Session: Communication-efficient distributed optimization
Chair: Laurent Condat
Cluster: Nonlinear Optimization
Talk 1: Local Exact Diffusion for Decentralized Stochastic Optimization
Speaker: Sulaiman Alghunaim
Abstract: Distributed optimization methods featuring local updates have gained significant attention for their potential to cut down the communication costs in distributed systems. In these algorithms, nodes perform multiple local updates based on their data before exchanging estimation information. Although many studies have explored distributed local methods with centralized network connections, fewer have focused on decentralized networks. In this study, we introduce and examine a locally updated decentralized method named Local Exact-Diffusion (LED). This method allows each node to perform either fixed or random local updates, with communication occurring randomly at each iteration. We establish the convergence of LED in both convex and nonconvex settings for the stochastic online environment. Our convergence rate surpasses those of existing decentralized methods. Specializing the network to a centralized setup, we achieve the state-of-the-art bound for centralized methods. Additionally, we connect LED to various other independently studied distributed methods, including Scaffnew, FedGate, and VRL-SGD. Our analysis extends to these methods, and notably, we demonstrate that Scaffnew achieves a linear speedup property, previously unattained, where the communication complexity is inversely proportional with the number of nodes. This finding shows that Scaffnew can achieve linear speedup and potentially reduce communication overhead. In the strongly convex setting, we further prove that Scaffnew can achieve linear speedup with network-independent step sizes. Lastly, we numerically explore the advantages of local updates in decentralized networks and validate the effectiveness of our proposed method.
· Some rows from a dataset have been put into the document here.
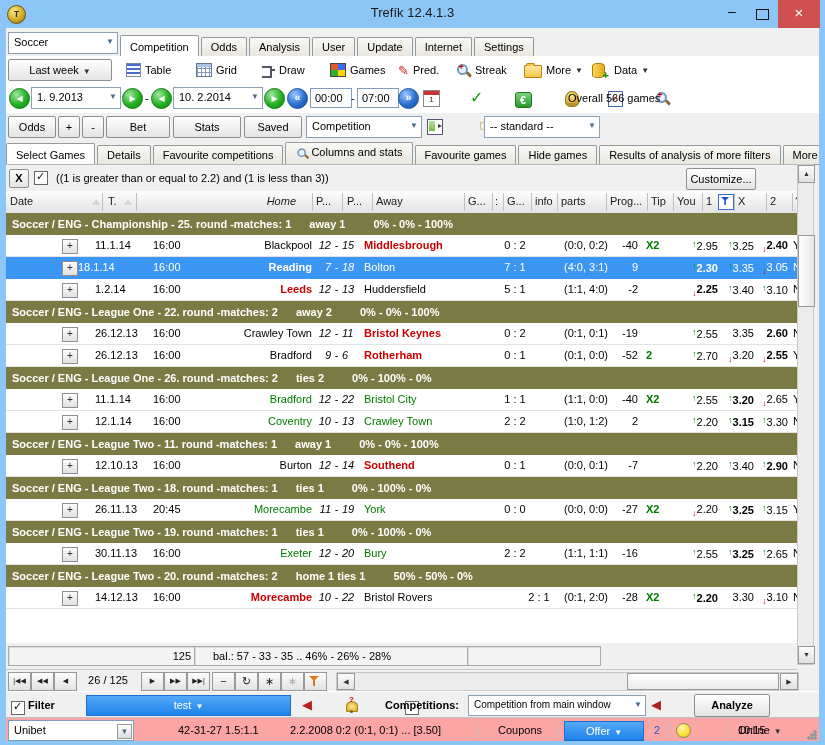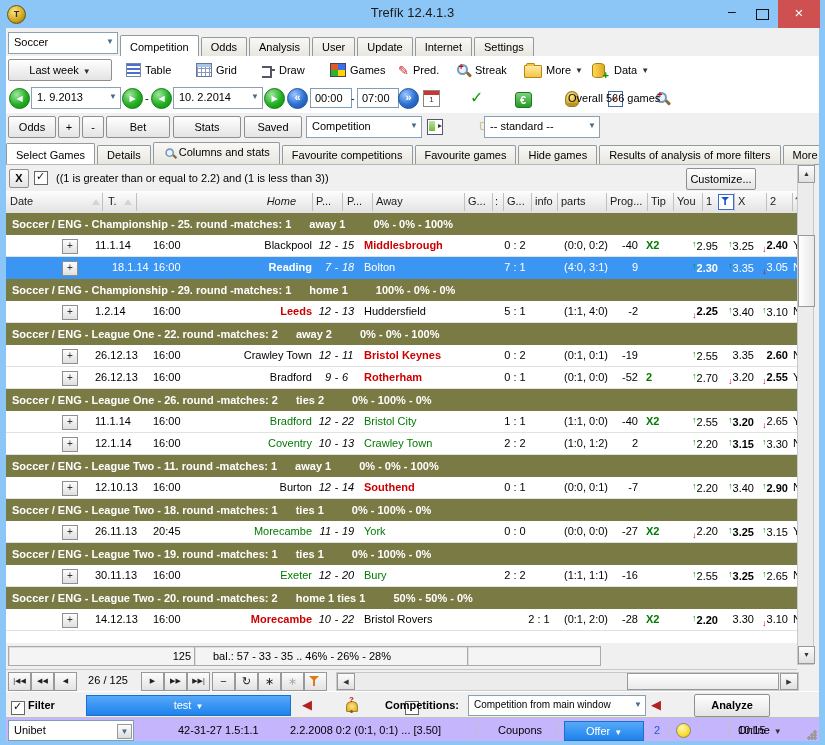--- a/index.html
+++ b/index.html
@@ -271,8 +271,8 @@
     <div class="tabstrip" style="left:0;top:112px;width:813px;height:24px;">
       <span class="tab active">Select Games</span>
       <span class="tab">Details</span>
+      <span class="tab">Favourite competitions</span>
       <span class="tab"><span class="ico mag" style="transform:scale(.8);margin-right:1px;"></span><span>Columns and stats</span></span>
-      <span class="tab">Favourite competitions</span>
       <span class="tab">Favourite games</span>
       <span class="tab">Hide games</span>
       <span class="tab">Results of analysis of more filters</span>

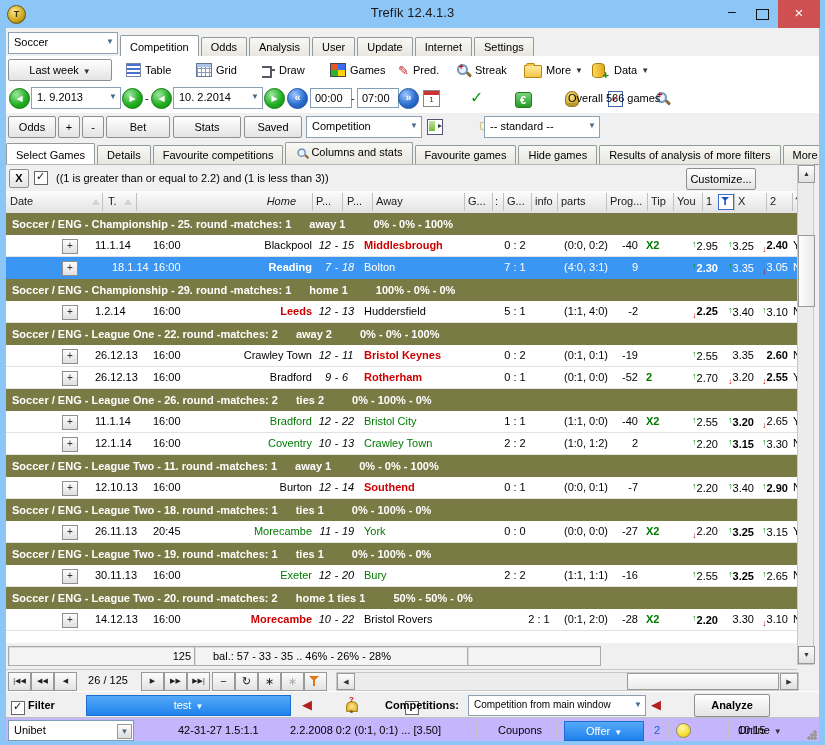--- a/index.html
+++ b/index.html
@@ -351,7 +351,7 @@
         </div>
         <div class="mrow sel">
           <span class="plusbtn">+</span>
-          <span class="c" style="left: 106px; width: 54px; text-align: left;">18.1.14</span>
+          <span class="c" style="left: 72px; width: 54px; text-align: left;">18.1.14</span>
           <span class="c" style="left: 147px; width: 38px; text-align: left;">16:00</span>
           <span class="c bold" style="left: 168px; width: 138px; text-align: right;">Reading</span>
           <span class="c pos" style="left: 308px; width: 17px; text-align: right;">7</span>

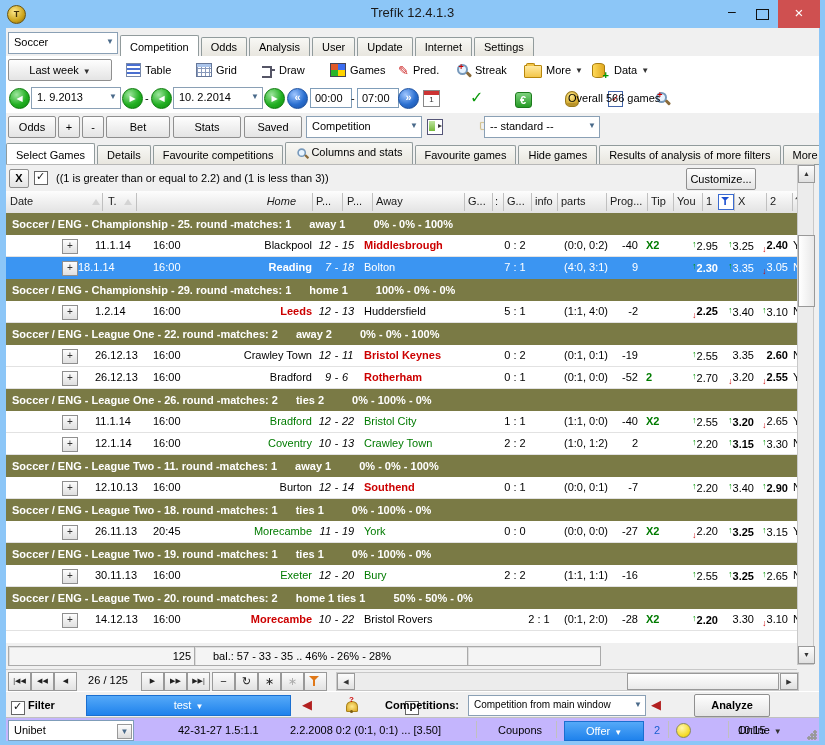--- a/index.html
+++ b/index.html
@@ -367,7 +367,6 @@
           <span class="c" style="left: 746px; width: 36px; text-align: right;"><span class="arr down">↓</span><span>3.05</span></span>
           <span class="c" style="left: 787px; width: 12px; text-align: left;">N</span>
         </div>
-        <div class="grow"><span class="gtitle">Soccer / ENG - Championship - 29. round -matches: 1</span><span class="goutcome">home 1</span><span class="gpcts">100% - 0% - 0%</span></div>
         <div class="mrow">
           <span class="plusbtn">+</span>
           <span class="c" style="left: 89px; width: 54px; text-align: left;">1.2.14</span>

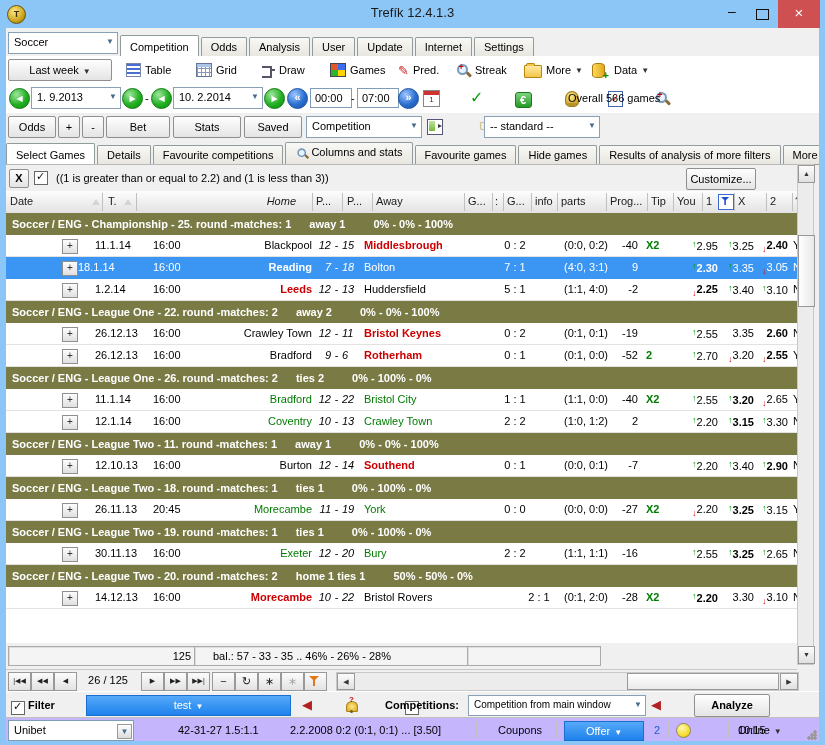--- a/index.html
+++ b/index.html
@@ -135,7 +135,7 @@
   
   .fbar{position:absolute;left:0;top:663px;width:813px;height:26px;background:#f0f0f0;border-top:1px solid #fff;}
   .bluebtn{position:absolute;background:linear-gradient(#55a9f8,#1f82ec);color:#fff;text-align:center;border:1px solid #1a6fd0;}
-  .statusbar{position:absolute;left:0;top:689px;width:813px;height:24px;background:#c4b5fd;border-top:1px solid #c0c0c0;}
+  .statusbar{position:absolute;left:0;top:689px;width:813px;height:24px;background:#fca5a5;border-top:1px solid #c0c0c0;}
   .ssep{position:absolute;top:3px;width:1px;height:17px;background:#c0c0c0;}
   .grip{position:absolute;right:2px;bottom:2px;width:10px;height:10px;
     background:radial-gradient(circle 1.5px at 8px 2px,#999 1.5px,transparent 2px),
Talk 2: In-depth Analysis of Low-rank Matrix Factorisation in a Federated Setting
Speaker: Constantin Philippenko
Abstract: We analyze a distributed algorithm to compute a low-rank matrix factorization on several clients, each holding a local dataset. Considering a power initialization, we rewrite the previous smooth non-convex problem into a smooth strongly-convex problem that we solve using a parallel Nesterov gradient descent potentially requiring a single step of communication at the initialization step. We obtain a global-local matrix factorization: one part contains information on features shared by all clients (item embedding), while the other part captures the unique characteristics of each client (user embeddings). We provide a linear rate of convergence of the excess loss which depends on the truncated condition number, this result improves the rates of convergence given in the literature, which depend on the condition number. We provide an upper bound on the Frobenius-norm error of reconstruction under the power initialization strategy. We complete our analysis with experiments on both synthetic and real data.
Talk 3: LoCoDL: Communication-Efficient Distributed Optimization with Local Training and Compression
Speaker: Laurent Condat
Abstract: In distributed optimization, and even more in federated learning, communication is the main bottleneck. We introduce LoCoDL, a communication-efficient algorithm that leverages the two techniques of Local training, which reduces the communication frequency, and Compression with a large class of unbiased compressors that includes sparsification and quantization strategies. LoCoDL provably benefits from the two mechanisms and enjoys a doubly-accelerated communication complexity, with respect to the condition number of the functions and the model dimension, in the general heterogenous regime with strongly convex functions.